| What to produce |
Type out the lines below exactly, pictures excluded.

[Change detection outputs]

----

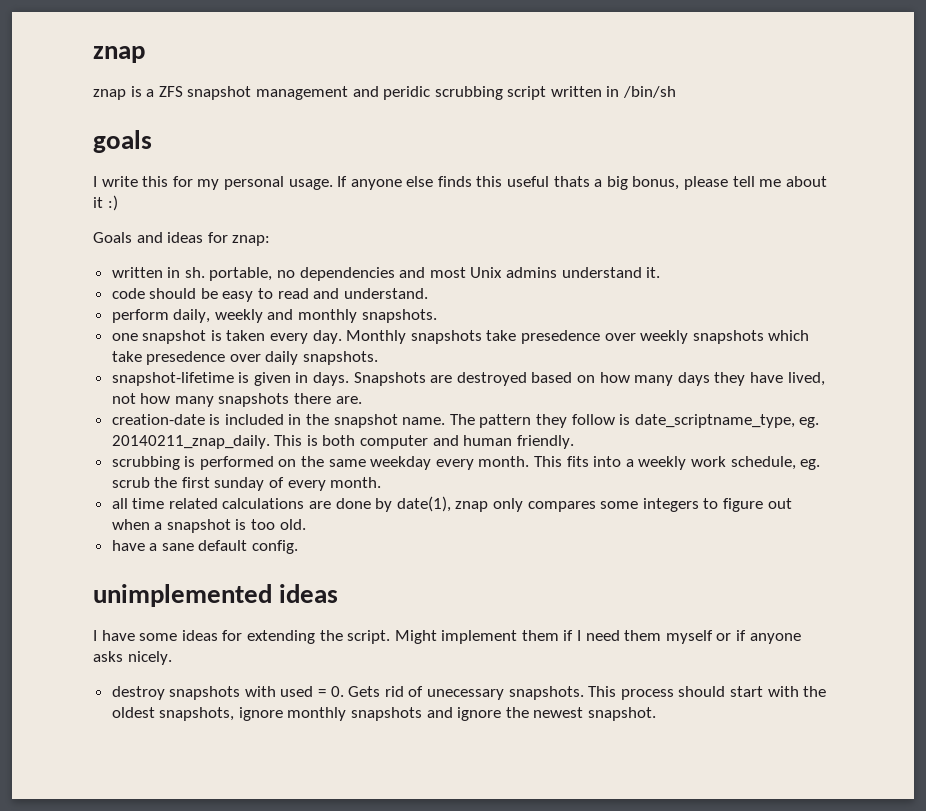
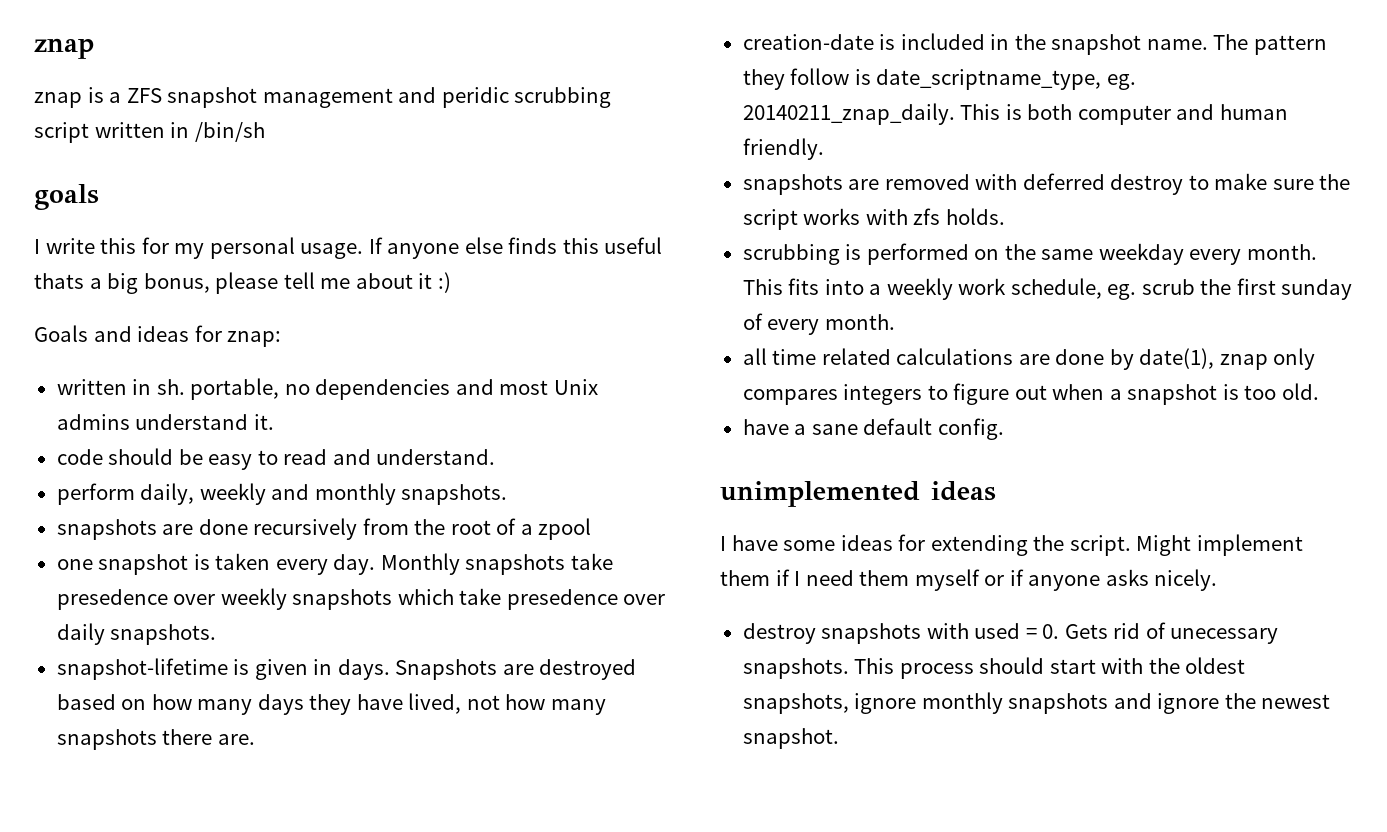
+ snapshots are done recursively from the root of a zpool
+ snapshots are removed with deferred destroy to make sure the script works with zfs holds.
- all time related calculations are done by date(1), znap only compares some integers to figure out when a snapshot is too old.
+ all time related calculations are done by date(1), znap only compares integers to figure out when a snapshot is too old.

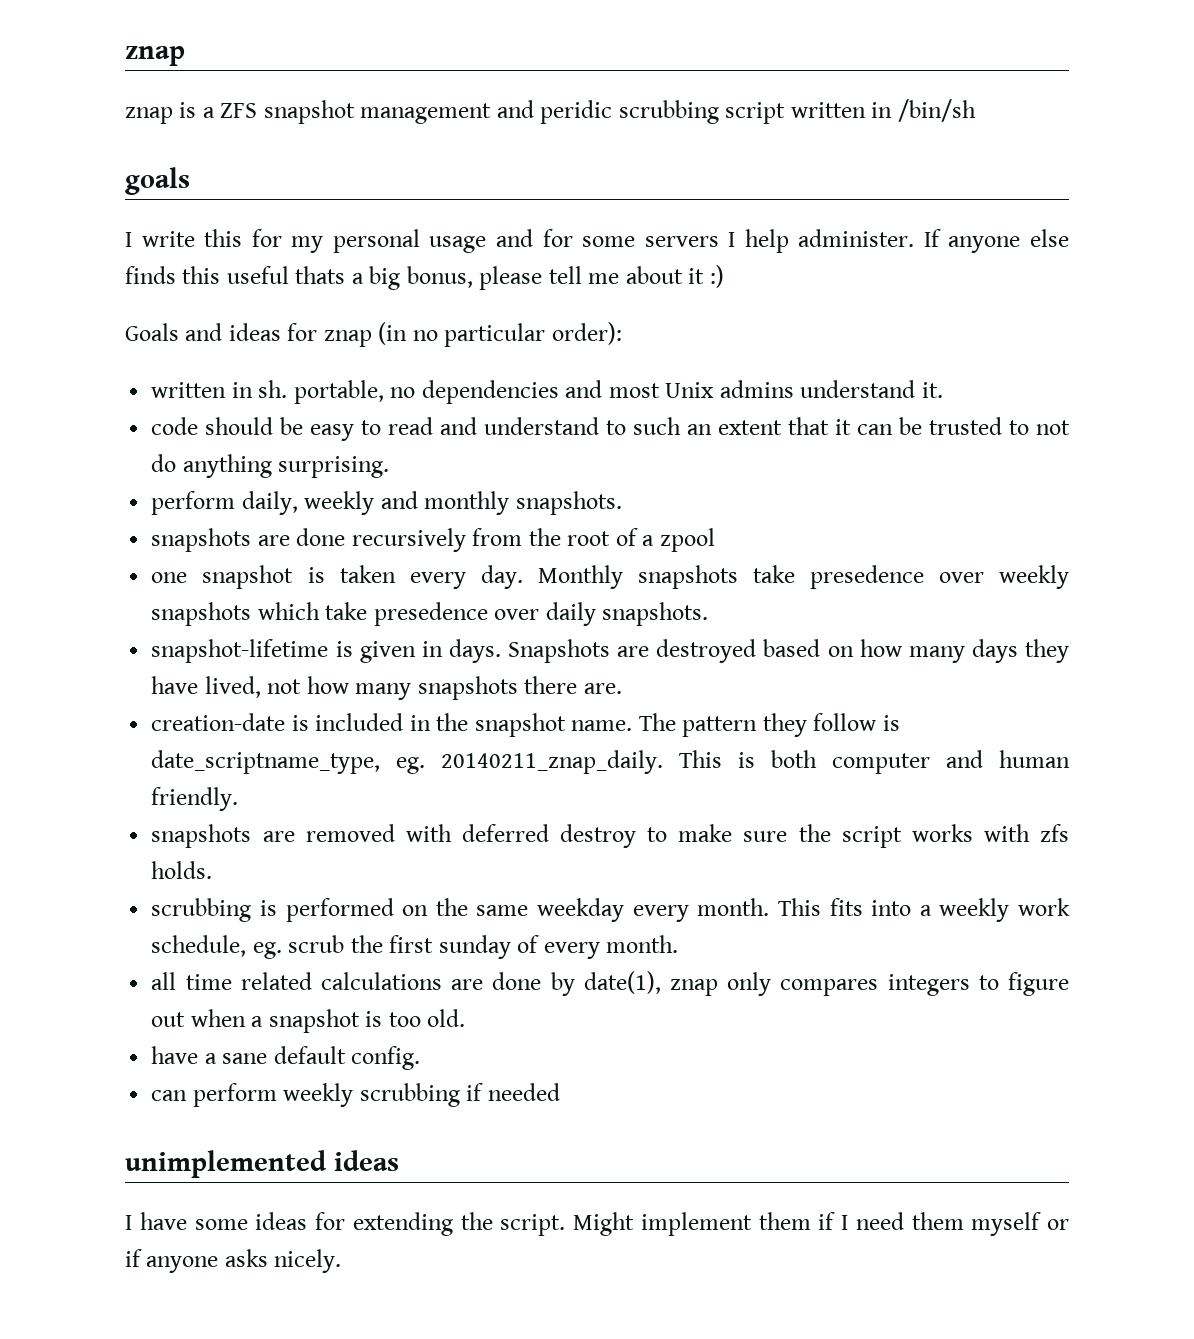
- I write this for my personal usage.
+ I write this for my personal usage and for some servers I help administer.
- Goals and ideas for znap:
+ Goals and ideas for znap (in no particular order):
- code should be easy to read and understand.
+ code should be easy to read and understand to such an extent that it can be trusted to not do anything surprising.
+ can perform weekly scrubbing if needed
- destroy snapshots with used = 0. Gets rid of unecessary snapshots. This process should start with the oldest snapshots, ignore monthly snapshots and ignore the newest snapshot.

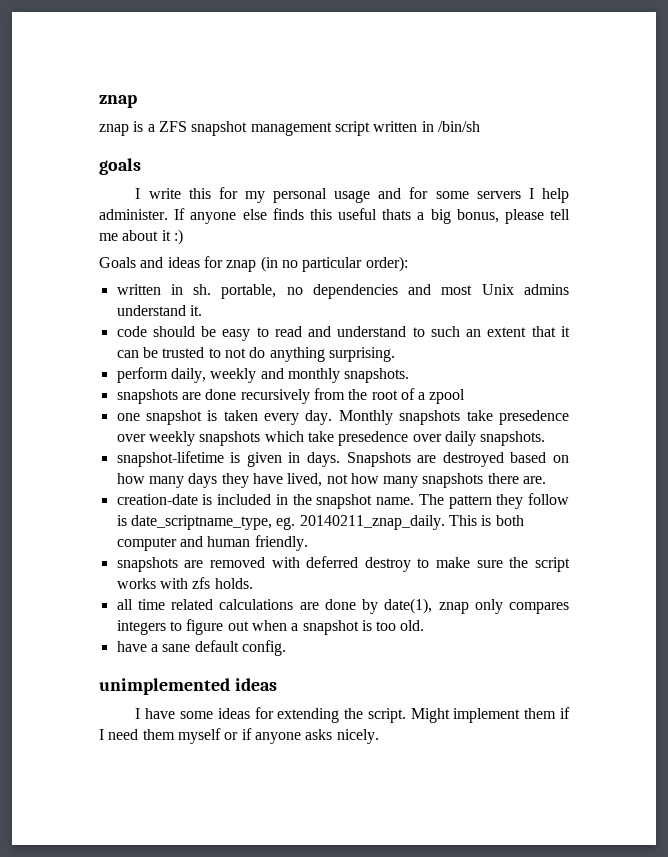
- znap is a ZFS snapshot management and peridic scrubbing script written in /bin/sh
+ znap is a ZFS snapshot management script written in /bin/sh
- scrubbing is performed on the same weekday every month. This fits into a weekly work schedule, eg. scrub the first sunday of every month.
- can perform weekly scrubbing if needed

----

| Response to the exercise |
+ snapshots are done recursively from the root of a zpool
+ snapshots are removed with deferred destroy to make sure the script works with zfs holds.
- all time related calculations are done by date(1), znap only compares some integers to figure out when a snapshot is too old.
+ all time related calculations are done by date(1), znap only compares integers to figure out when a snapshot is too old.

- I write this for my personal usage.
+ I write this for my personal usage and for some servers I help administer.
- Goals and ideas for znap:
+ Goals and ideas for znap (in no particular order):
- code should be easy to read and understand.
+ code should be easy to read and understand to such an extent that it can be trusted to not do anything surprising.
+ can perform weekly scrubbing if needed
- destroy snapshots with used = 0. Gets rid of unecessary snapshots. This process should start with the oldest snapshots, ignore monthly snapshots and ignore the newest snapshot.

- znap is a ZFS snapshot management and peridic scrubbing script written in /bin/sh
+ znap is a ZFS snapshot management script written in /bin/sh
- scrubbing is performed on the same weekday every month. This fits into a weekly work schedule, eg. scrub the first sunday of every month.
- can perform weekly scrubbing if needed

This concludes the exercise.